According to Davis’ biographer Chambers, the contemporary critical response to the arrangement was not surprising, especially given the scarcity of anything resembling a jazz rhythm in most of the piece. Martin Williams wrote that “the recording is something of a curiosity and a failure, as I think a comparison with any good performance of the movement by a classical guitarist would confirm”. The composer Rodrigo was also not impressed, but royalties from the arrangement brought him “a lot of money”, according to Evans.

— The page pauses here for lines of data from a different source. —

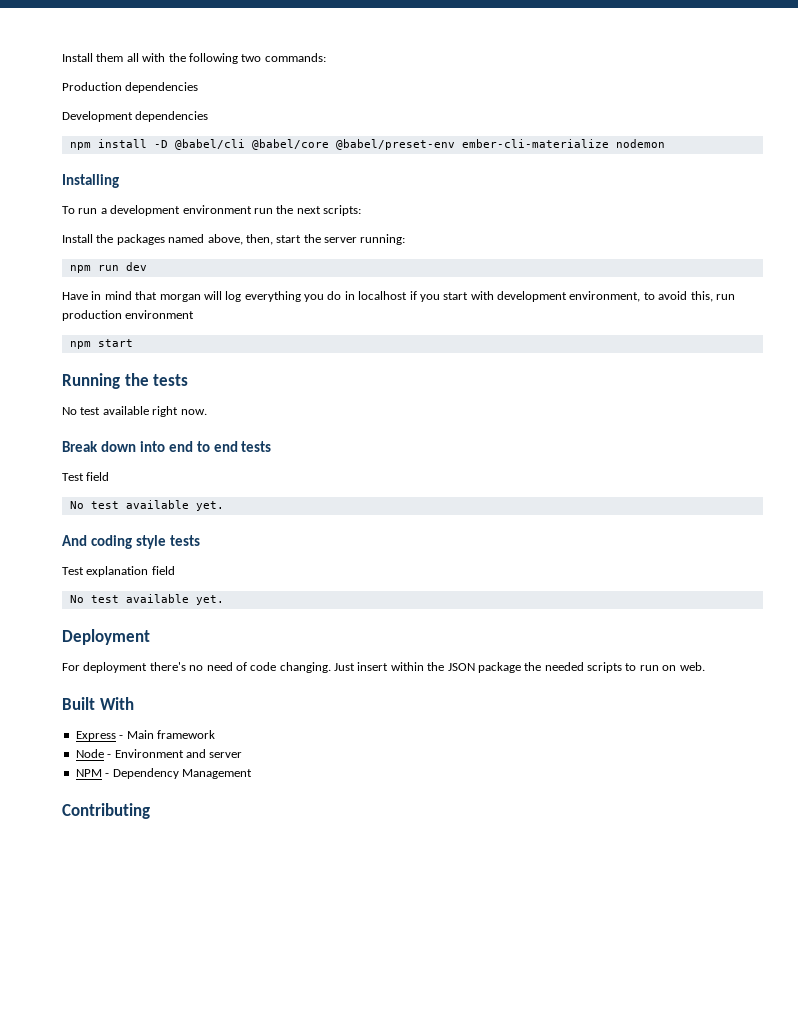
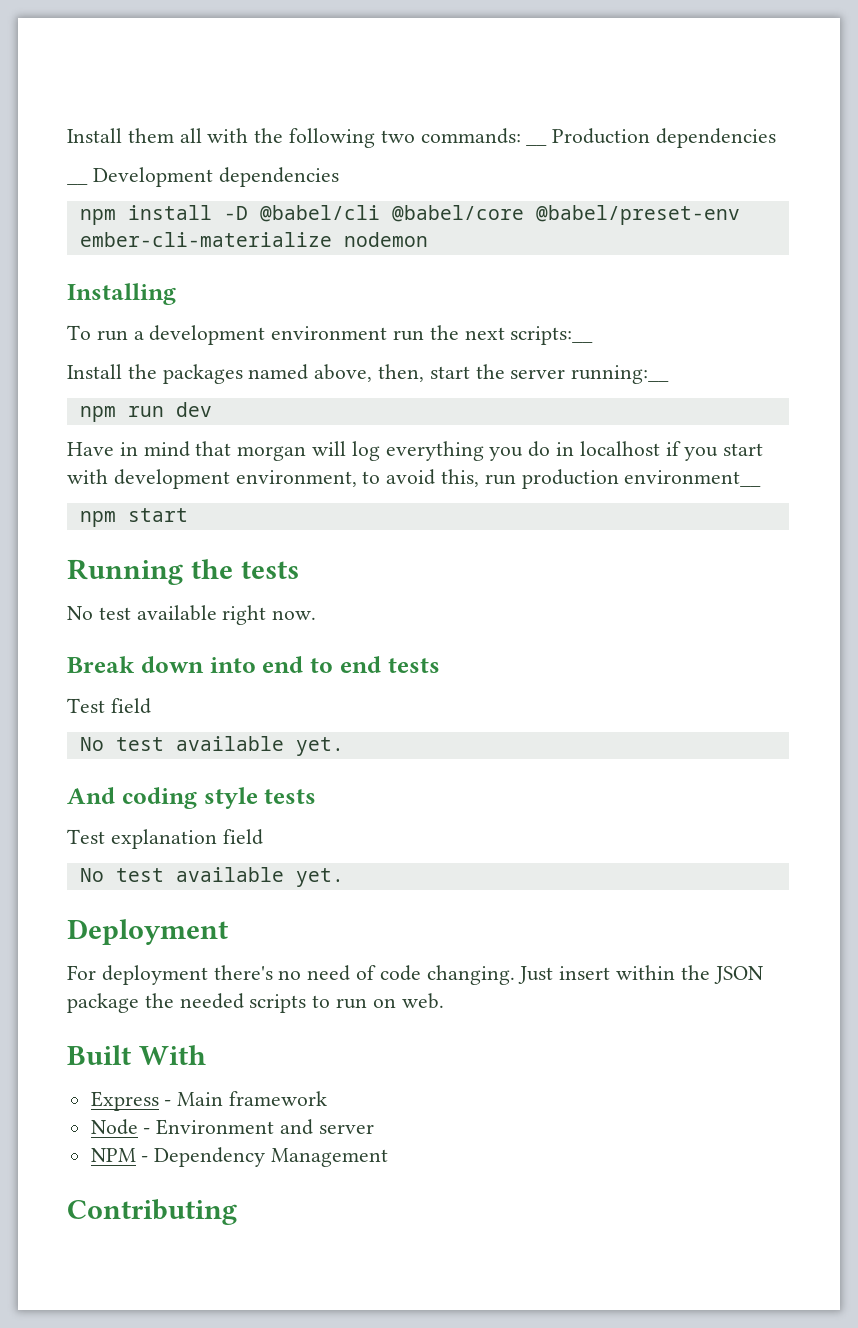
- Install them all with the following two commands:
- Production dependencies
+ Install them all with the following two commands: __ Production dependencies
- Development dependencies
+ __ Development dependencies
- To run a development environment run the next scripts:
+ To run a development environment run the next scripts:__
- Install the packages named above, then, start the server running:
+ Install the packages named above, then, start the server running:__
- Have in mind that morgan will log everything you do in localhost if you start with development environment, to avoid this, run production environment
+ Have in mind that morgan will log everything you do in localhost if you start with development environment, to avoid this, run production environment__

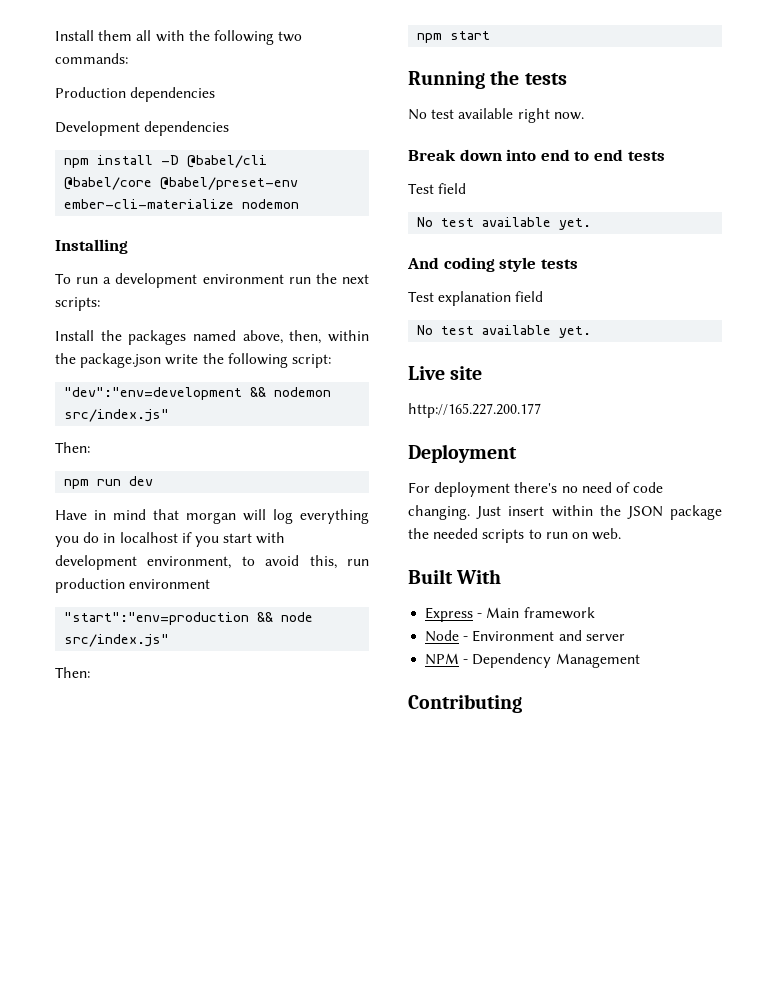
- Install them all with the following two commands: __ Production dependencies
+ Install them all with the following two commands:
+ Production dependencies
- __ Development dependencies
+ Development dependencies
- To run a development environment run the next scripts:__
+ To run a development environment run the next scripts:
- Install the packages named above, then, start the server running:__
+ Install the packages named above, then, within the package.json write the following script:
+ "dev":"env=development && nodemon src/index.js"
+ Then:
- Have in mind that morgan will log everything you do in localhost if you start with development environment, to avoid this, run production environment__
+ Have in mind that morgan will log everything you do in localhost if you start with development environment, to avoid this, run production environment
+ "start":"env=production && node src/index.js"
+ Then:
+ Live site
+ http://165.227.200.177

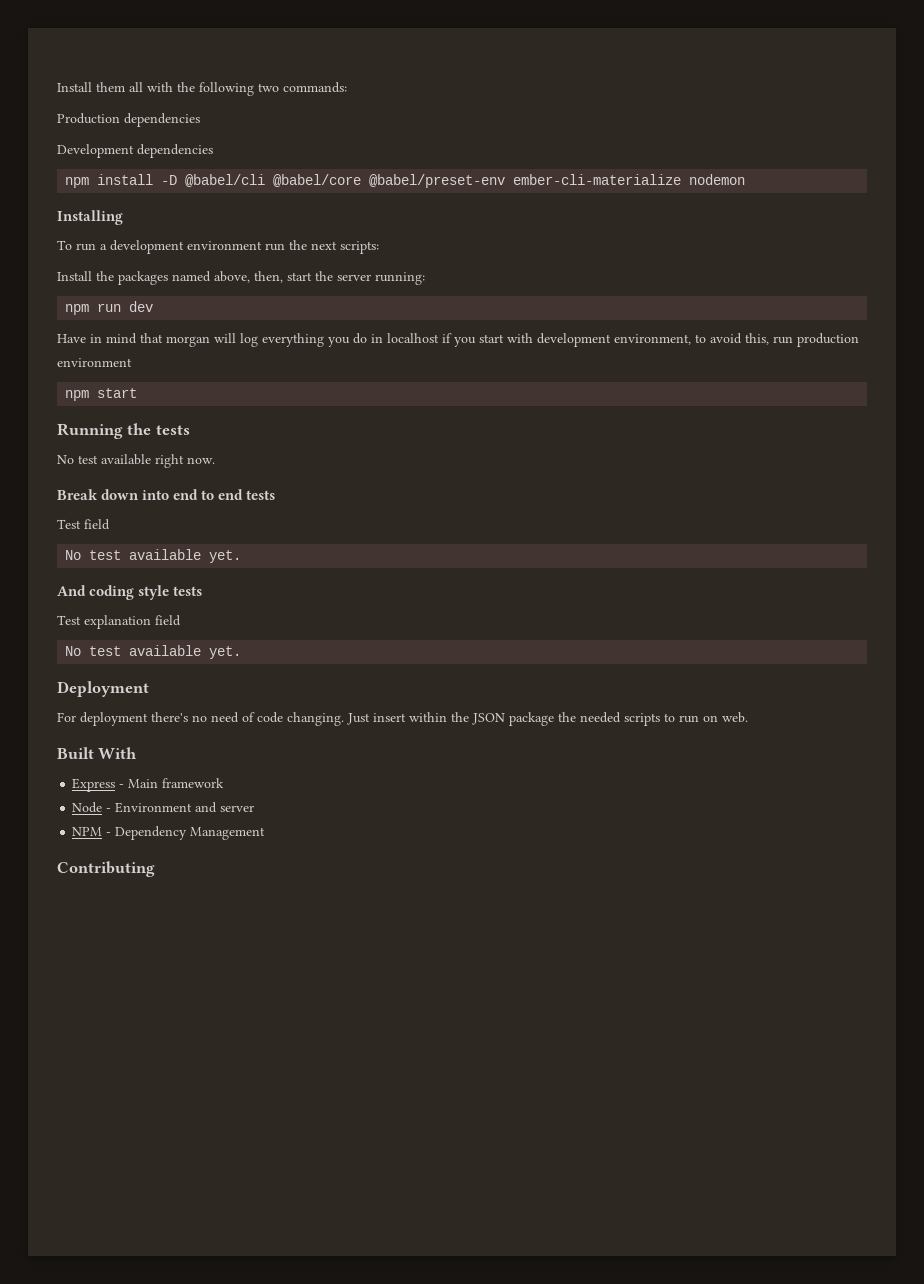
- Install the packages named above, then, within the package.json write the following script:
- "dev":"env=development && nodemon src/index.js"
- Then:
+ Install the packages named above, then, start the server running:
- "start":"env=production && node src/index.js"
- Then:
- Live site
- http://165.227.200.177

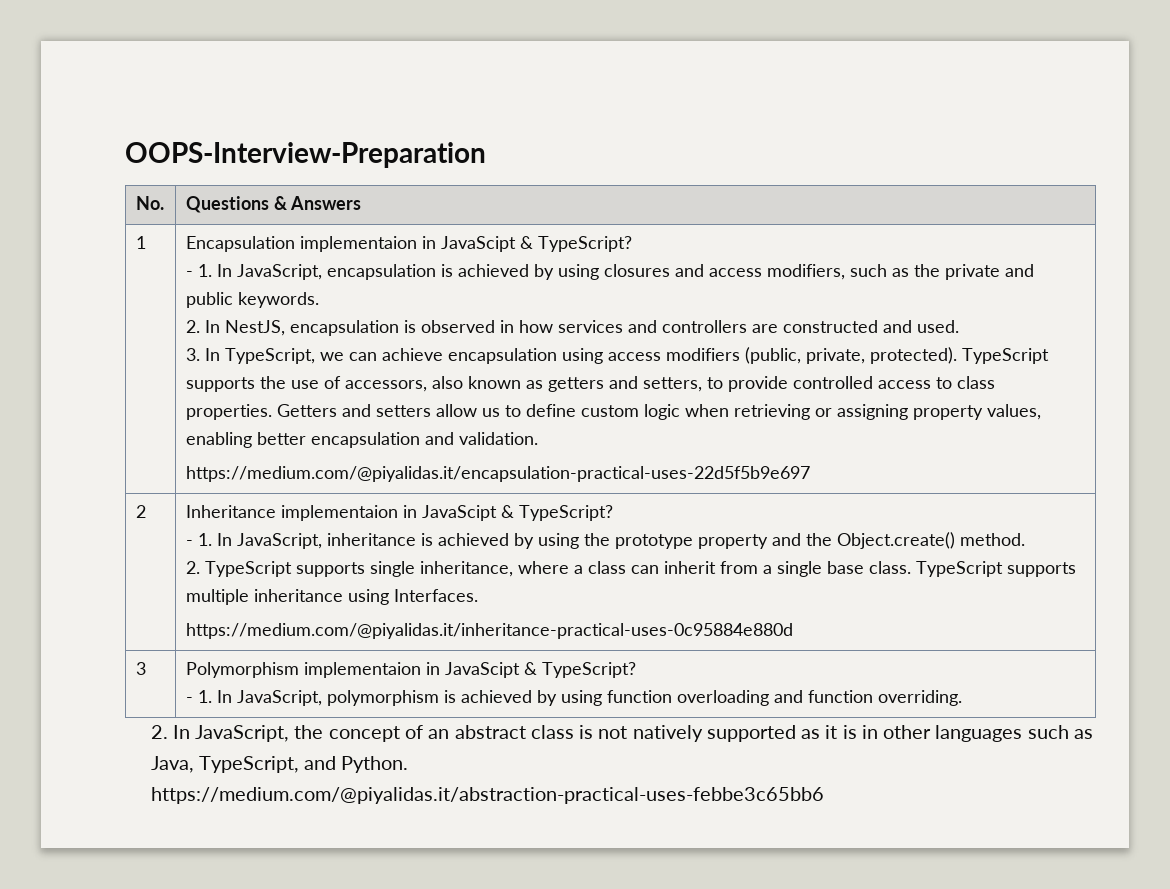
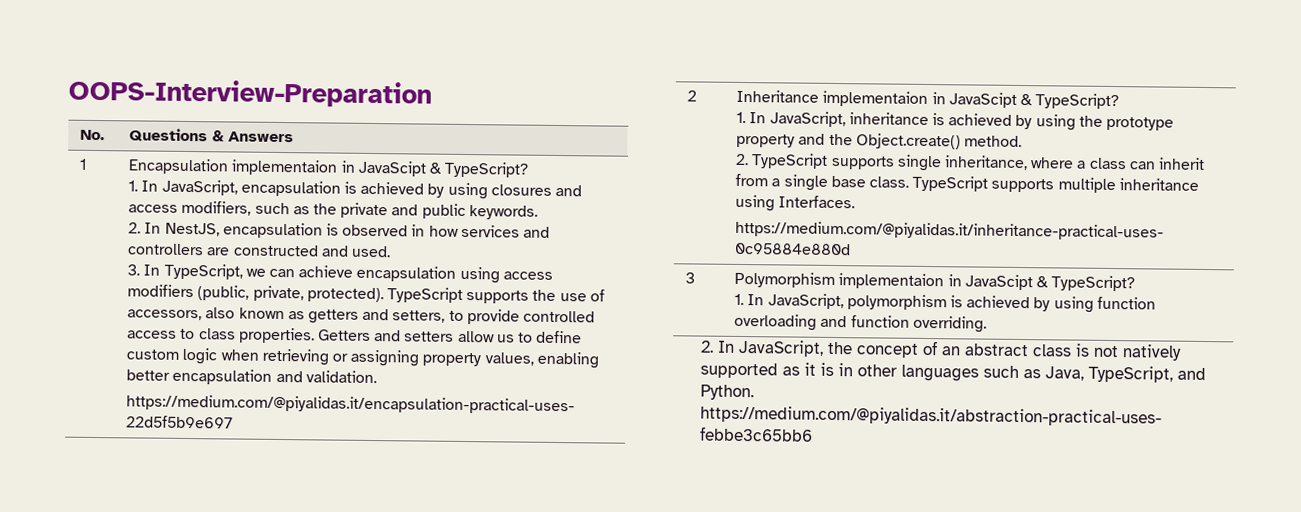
- - 1. In JavaScript, encapsulation is achieved by using closures and access modifiers, such as the private and public keywords.
+ 1. In JavaScript, encapsulation is achieved by using closures and access modifiers, such as the private and public keywords.
- - 1. In JavaScript, inheritance is achieved by using the prototype property and the Object.create() method.
+ 1. In JavaScript, inheritance is achieved by using the prototype property and the Object.create() method.
  3 | Polymorphism implementaion in JavaScipt & TypeScript?
- - 1. In JavaScript, polymorphism is achieved by using function overloading and function overriding.
+ 1. In JavaScript, polymorphism is achieved by using function overloading and function overriding.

In a contemporary review for Down Beat, Bill Mathieu hailed Sketches of Spain as one of the 20th century’s most important musical works so far and a highly intellectual yet passionate record. He found Evans’ compositions extremely well-crafted and Davis’ playing intelligently devised, concluding in his review, “if there is to be a new jazz, a shape of things to come, then this is the beginning.”Replying to suggestions that Sketches of Spain was something other than jazz, Davis said “it’s music, and I like it”. In The Rolling Stone Album Guide (2004), J. D. Considine called it “a work of unparalleled grace and lyricism”, while Q magazine said it “took orchestral jazz in a new direction”. Robert Christgau was less enthusiastic about the record and recalled being a young listener when it was released: “In 1960 [it] catapulted Davis into the favor of the kind of man who reads Playboy and initiated in me one phase of the disillusionment with jazz that resulted in my return to rock and roll”.
For Sketches of Spain, Evans and Davis won the 1961 Grammy Award for Best Original Jazz Composition. In 2003, the album was ranked number 358 on Rolling Stone‘s list of the 500 greatest albums of all time. According to Acclaimed Music, it is the 419th most frequently ranked record on critics’ all-time lists.